Mossoroense e bancário aposentado relembra personagens com as quais tratou no curso de sua vida profissional ao ressaltar a figura de um juiz já octogenário que frequentava a agencia na qual trabalhava.

*Guilherme Cantidio

[email protected].;br

Dr. Gerson era um velhinho bem simpático. Oitenta e poucos anos, viúvo, juiz aposentado,
bastante espirituoso e dono de um humor e uma cultura geral invejáveis. Costumava ir à agência
quase que diariamente, às vezes só, outras, acompanhado da filha, que aparentava ter uns quarenta e poucos anos. Geralmente chegava por lá pouco antes do final do expediente externo, momento em que mantinha uma boa prosa regada à cafezinho com Ivo, o gerente, que se tornara seu amigo, cativado pelo carisma e bom humor do meritíssimo. Sempre que Dr.
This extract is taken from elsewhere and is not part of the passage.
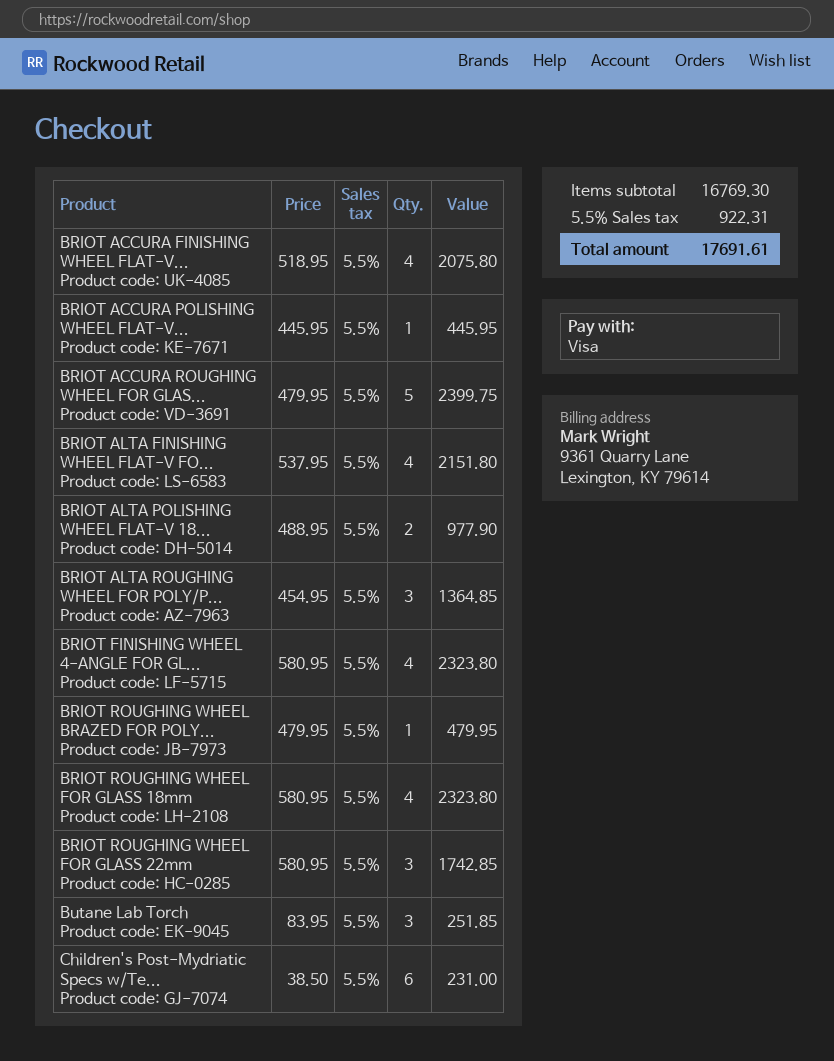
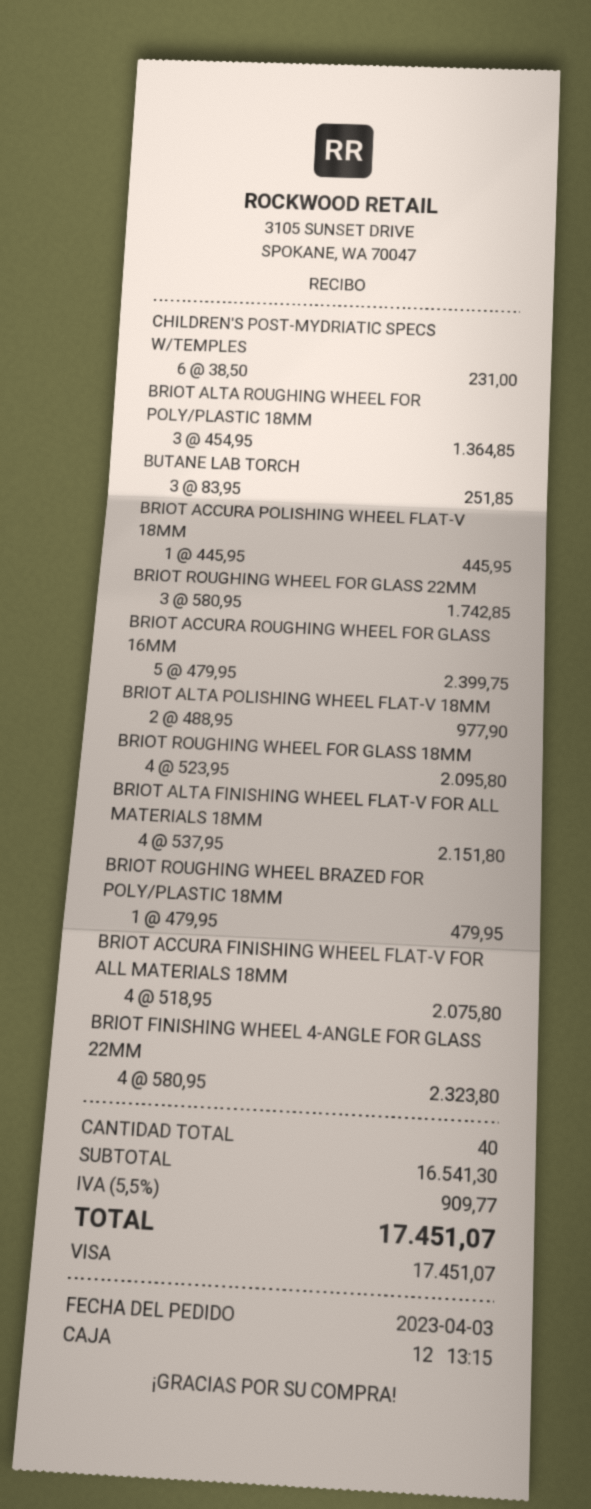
BRIOT ROUGHING WHEEL FOR GLASS 18mm: 4 x 580.95 = 2323.80 -> 4 x 523.95 = 2095.80
subtotal: 16769.30 -> 16541.30
tax: 5.5% = 922.31 -> 5.5% = 909.77
total: 17691.61 -> 17451.07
Gerson ia à agência acompanhado da filha, a conversa era bem burocrática, concernente à assuntos bancários – saldos, extratos, financiamentos, etc. Já quando ia só, era conversa de botequim. Contava seus casos, ria alto e provocava gargalhadas de Ivo e dos colegas próximos, que acompanhavam com interesse as
peripécias narradas por Dr. Gerson.

A característica mais marcante do meritíssimo, contudo, era inusitada: o velhinho era um

mulherengo de primeira. Adorava um rabo de saia e, longe de ser uma paixão platônica, ia à luta;
estava constantemente às voltas com “meninas de programa”, que chamava simplesmente de
“meninas”. Sempre que ia só à agência bater papo com Ivo, as “meninas” tinham lugar de destaque
na prosa.

Certo dia, uma segunda-feira, a filha do juiz esteve sozinha na agência, logo pela manhã, e

solicitou encarecidamente à Ivo que desse uns conselhos ao pai, pois no fim de semana o velhinho tinha ido ao Stalão, uma boate do Setor Hoteleiro Sul – conhecida por ser frequentada por mulheres de programa – e gastado todo o salário daquele mês. Imagina o salário de um juiz aposentado!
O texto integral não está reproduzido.